Alvin Dacanay Before I ForgetAmong the 12 months, February is particularly important for Filipinos in the arts. It is, after all, National Arts Month, and for many performing-arts companies, this is when they mount their season-closing productions. If you want to see the local arts scene as its most visible and, it can be argued, most vibrant, then there is no better time than this month.

One proof of this vibrancy is found in the second Fringe Manila festival, which kicked off at the Pineapple Lab, a versatile arts venue managed by Andrei Nikolai Pamintuan, the festival’s energetic and young director, in Makati City on Feb. 9. The festival runs until the 28th.

Part of a larger network of independent Fringe festivals around the world, Fringe Manila, as its Facebook page describes it, “is an open-access, noncurated (and) uncensored arts and community festival that aims to showcase fresh, daring, and groundbreaking material, highlighting the unique points of view of emerging and established artists from the Philippines and all over the world in theater, literature, music, dance, visual art, film, cabaret, performance art, circus, and every other artistic genre in between.”

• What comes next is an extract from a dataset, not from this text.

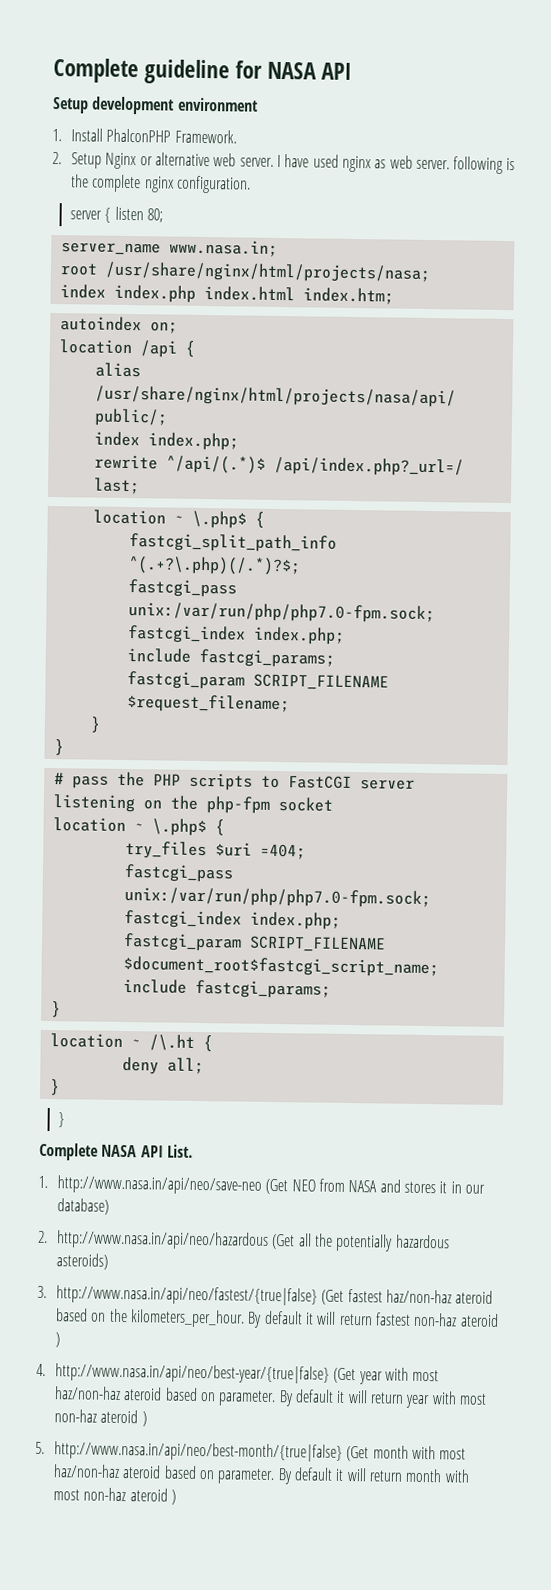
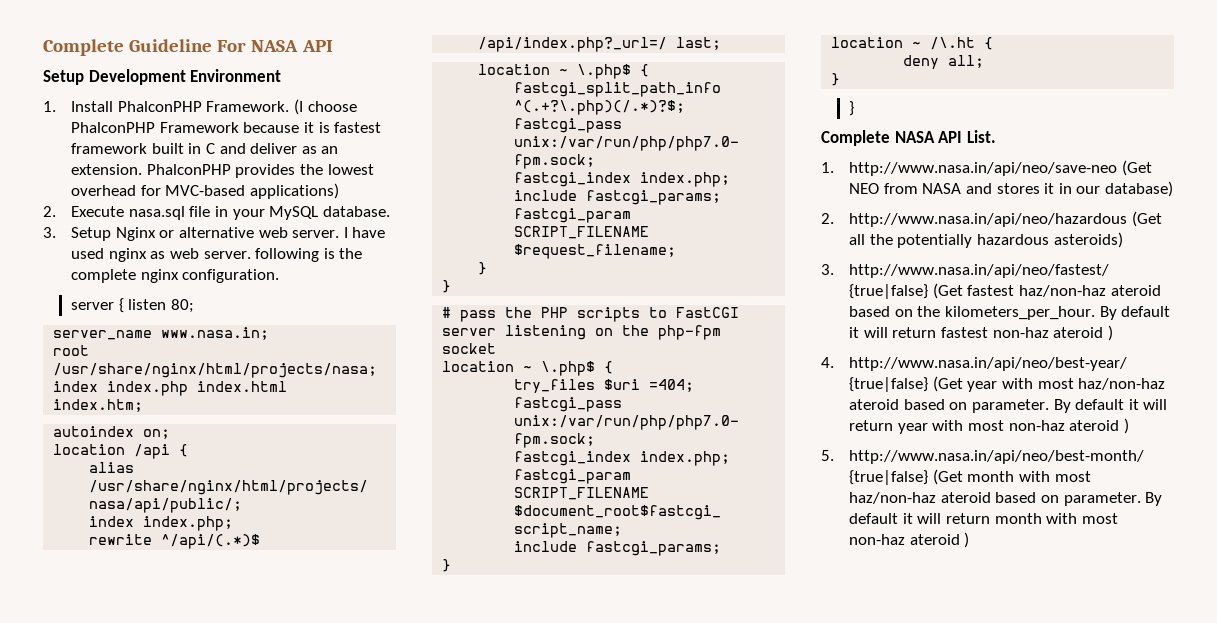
[53,57,263,85] Complete guideline for -> [43,39,247,56] Complete Guideline For
[92,96,258,115] development environment -> [88,69,282,85] Development Environment
[52,151,62,165] // 2. -> [294,99,357,115] [71,122,382,133] [71,143,339,154] [71,164,374,178] [71,183,340,199] [43,206,390,220] [43,227,56,238] (I choose PhalconPHP Framework because it is fastest framework built in C and deliver as an extension. PhalconPHP provides the lowest overhead for MVC-based applications) // 2. Execute nasa.sql file in your MySQL database. // 3.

If the acts that performed at the Fringe Manila kickoff event prove anything, it’s that the festival offers plenty of activities to join in and performances to watch. There’s really something for everyone here. There’s the wittily titled, R16-rated Deus Sex Machina: Fringe With Benefits 2/Rebooty by the inventively named Bored Horny Unpaid Writers, who offered an excerpt during the event. The festival website calls it “Metro Manila’s first-ever comedic erotica live-reading show, where guests enjoy a good laugh about dangerous, dirty things in a safe, clean environment.”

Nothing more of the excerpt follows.